DESCRIPTION OF THE TASK
Copy the lines below, word for word, from the first through the line containing "margin-right: 17px;". Leave the pictures out.
*** DATASET EXCERPTS ***
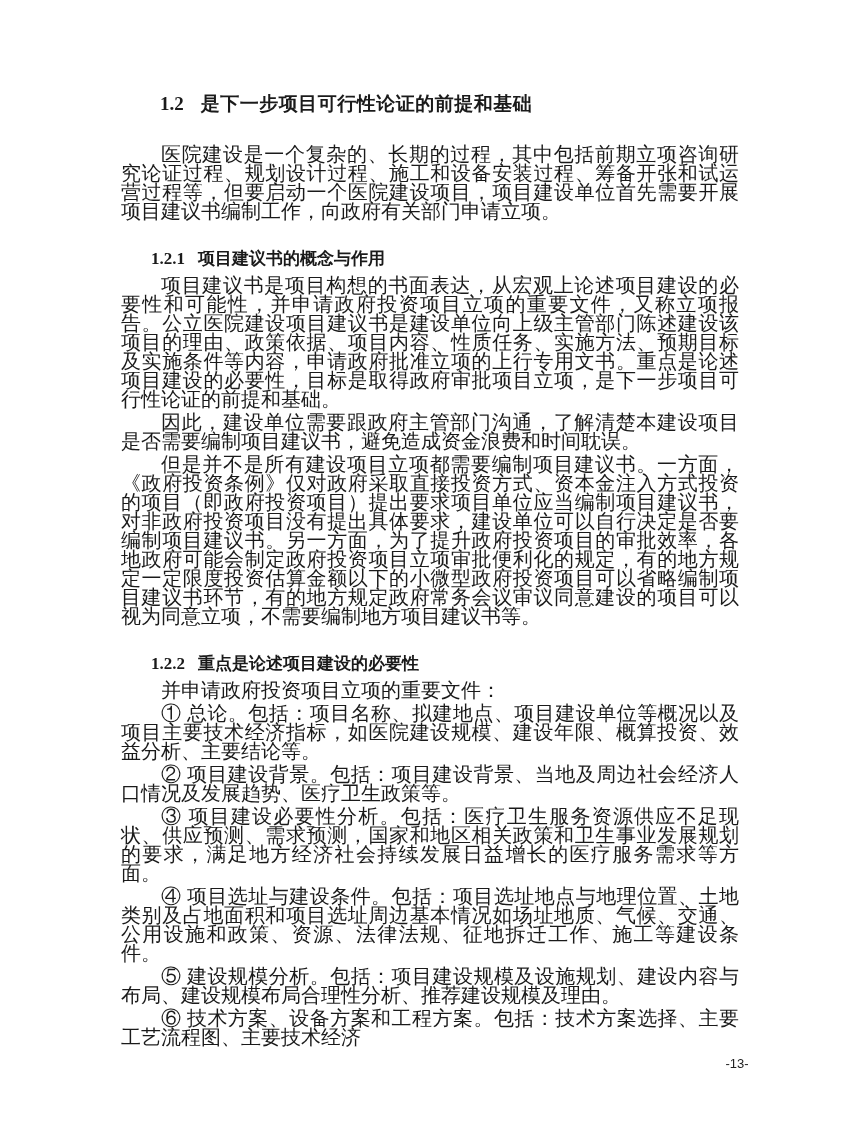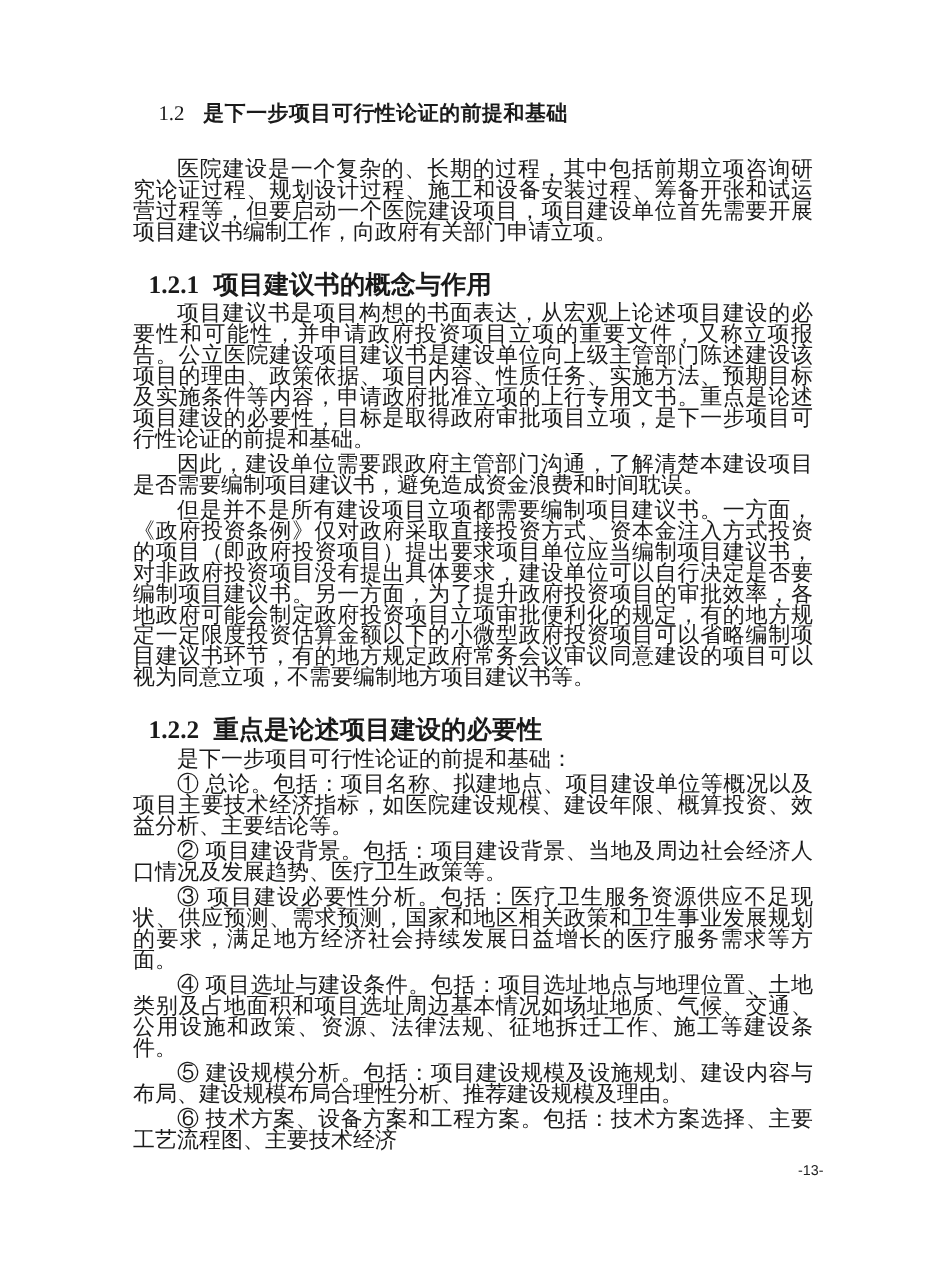--- a/index.html
+++ b/index.html
@@ -25,36 +25,37 @@
   }
   .section-title {
     font-size: 19px;
     font-weight: bold;
     line-height: 28px;
     margin: 0 0 27px 27px;
     letter-spacing: 0.5px;
     white-space: nowrap;
   }
   .section-title .num {
-    font-weight: normal;
+    font-weight: bold;
     margin-right: 17px;
     letter-spacing: 0;
+    margin-left: 16px;
   }
   p.body-para {
     font-size: 20px;
     line-height: 19px;
     text-align: justify;
     text-indent: 2em;
     margin: 4px;
   }
   .subsection-heading {
-    font-size: 23px;
+    font-size: 17px;
     font-weight: bold;
     line-height: 26px;
-    margin: 25px 0 1px 18px;
+    margin: 25px 0 1px 34px;
     white-space: nowrap;
   }
   .subsection-heading .num {
     margin-right: 13px;
   }
   .page-number {
     position: absolute;
     top: 1056px;
     left: 712px;
     width: 50px;
@@ -81,21 +82,21 @@
     </h2>
 
     <p class="body-para">项目建议书是项目构想的书面表达，从宏观上论述项目建设的必要性和可能性，并申请政府投资项目立项的重要文件，又称立项报告。公立医院建设项目建议书是建设单位向上级主管部门陈述建设该项目的理由、政策依据、项目内容、性质任务、实施方法、预期目标及实施条件等内容，申请政府批准立项的上行专用文书。重点是论述项目建设的必要性，目标是取得政府审批项目立项，是下一步项目可行性论证的前提和基础。</p>
     <p class="body-para">因此，建设单位需要跟政府主管部门沟通，了解清楚本建设项目是否需要编制项目建议书，避免造成资金浪费和时间耽误。</p>
     <p class="body-para">但是并不是所有建设项目立项都需要编制项目建议书。一方面，《政府投资条例》仅对政府采取直接投资方式、资本金注入方式投资的项目（即政府投资项目）提出要求项目单位应当编制项目建议书，对非政府投资项目没有提出具体要求，建设单位可以自行决定是否要编制项目建议书。另一方面，为了提升政府投资项目的审批效率，各地政府可能会制定政府投资项目立项审批便利化的规定，有的地方规定一定限度投资估算金额以下的小微型政府投资项目可以省略编制项目建议书环节，有的地方规定政府常务会议审议同意建设的项目可以视为同意立项，不需要编制地方项目建议书等。</p>
 
     <h2 class="subsection-heading">
       <span class="num">1.2.2</span><span>重点是论述项目建设的必要性</span>
     </h2>
 
-    <p class="body-para">是下一步项目可行性论证的前提和基础：</p>
+    <p class="body-para">并申请政府投资项目立项的重要文件：</p>
 
     <p class="body-para">① 总论。包括：项目名称、拟建地点、项目建设单位等概况以及项目主要技术经济指标，如医院建设规模、建设年限、概算投资、效益分析、主要结论等。</p>
     <p class="body-para">② 项目建设背景。包括：项目建设背景、当地及周边社会经济人口情况及发展趋势、医疗卫生政策等。</p>
     <p class="body-para">③ 项目建设必要性分析。包括：医疗卫生服务资源供应不足现状、供应预测、需求预测，国家和地区相关政策和卫生事业发展规划的要求，满足地方经济社会持续发展日益增长的医疗服务需求等方面。</p>
     <p class="body-para">④ 项目选址与建设条件。包括：项目选址地点与地理位置、土地类别及占地面积和项目选址周边基本情况如场址地质、气候、交通、公用设施和政策、资源、法律法规、征地拆迁工作、施工等建设条件。</p>
     <p class="body-para">⑤ 建设规模分析。包括：项目建设规模及设施规划、建设内容与布局、建设规模布局合理性分析、推荐建设规模及理由。</p>
     <p class="body-para">⑥ 技术方案、设备方案和工程方案。包括：技术方案选择、主要工艺流程图、主要技术经济</p>
 
   </div>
*** End of DATASET EXCERPTS ***
WRITTEN ANSWER
--- a/index.html
+++ b/index.html
@@ -25,36 +25,37 @@
   }
   .section-title {
     font-size: 19px;
     font-weight: bold;
     line-height: 28px;
     margin: 0 0 27px 27px;
     letter-spacing: 0.5px;
     white-space: nowrap;
   }
   .section-title .num {
-    font-weight: normal;
+    font-weight: bold;
     margin-right: 17px;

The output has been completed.